(Edit difference data)
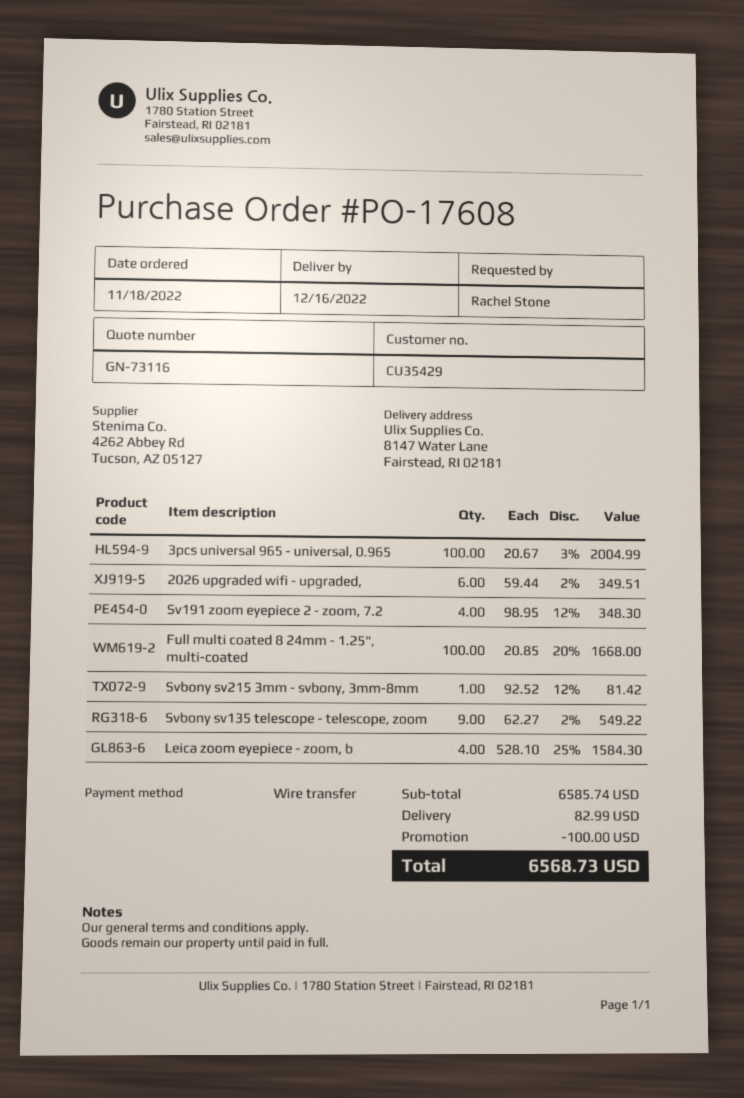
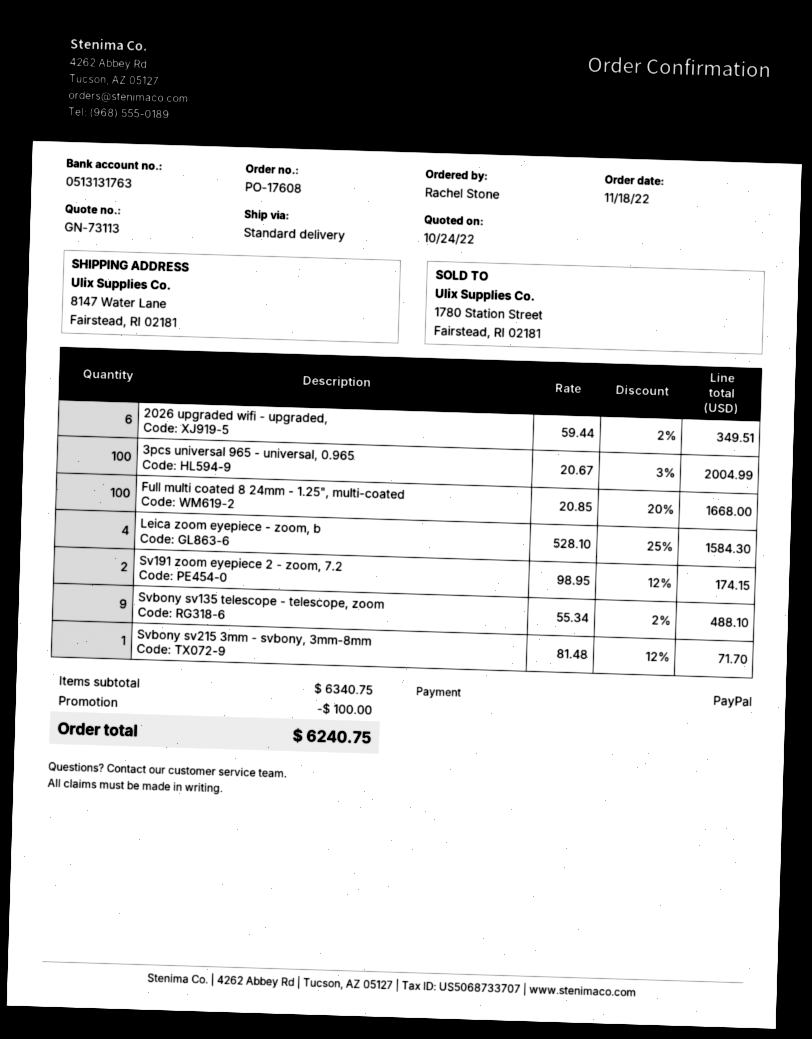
quote number: GN-73116 -> GN-73113
payment method: bank transfer -> PayPal
Sv191 zoom eyepiece 2 - zoom, 7.2: 4 x 98.95 - 12% = 348.30 -> 2 x 98.95 - 12% = 174.15
Svbony sv215 3mm - svbony, 3mm-8mm: 1 x 92.52 - 12% = 81.42 -> 1 x 81.48 - 12% = 71.70
Svbony sv135 telescope - telescope, zoom: 9 x 62.27 - 2% = 549.22 -> 9 x 55.34 - 2% = 488.10
subtotal: 6585.74 -> 6340.75
shipping: 82.99 -> none
total: 6568.73 -> 6240.75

◆ Assignment
Set down every entry above exactly as written. Leave out all pictures.

◆ Result below
quote number: GN-73116 -> GN-73113
payment method: bank transfer -> PayPal
Sv191 zoom eyepiece 2 - zoom, 7.2: 4 x 98.95 - 12% = 348.30 -> 2 x 98.95 - 12% = 174.15
Svbony sv215 3mm - svbony, 3mm-8mm: 1 x 92.52 - 12% = 81.42 -> 1 x 81.48 - 12% = 71.70
Svbony sv135 telescope - telescope, zoom: 9 x 62.27 - 2% = 549.22 -> 9 x 55.34 - 2% = 488.10
subtotal: 6585.74 -> 6340.75
shipping: 82.99 -> none
total: 6568.73 -> 6240.75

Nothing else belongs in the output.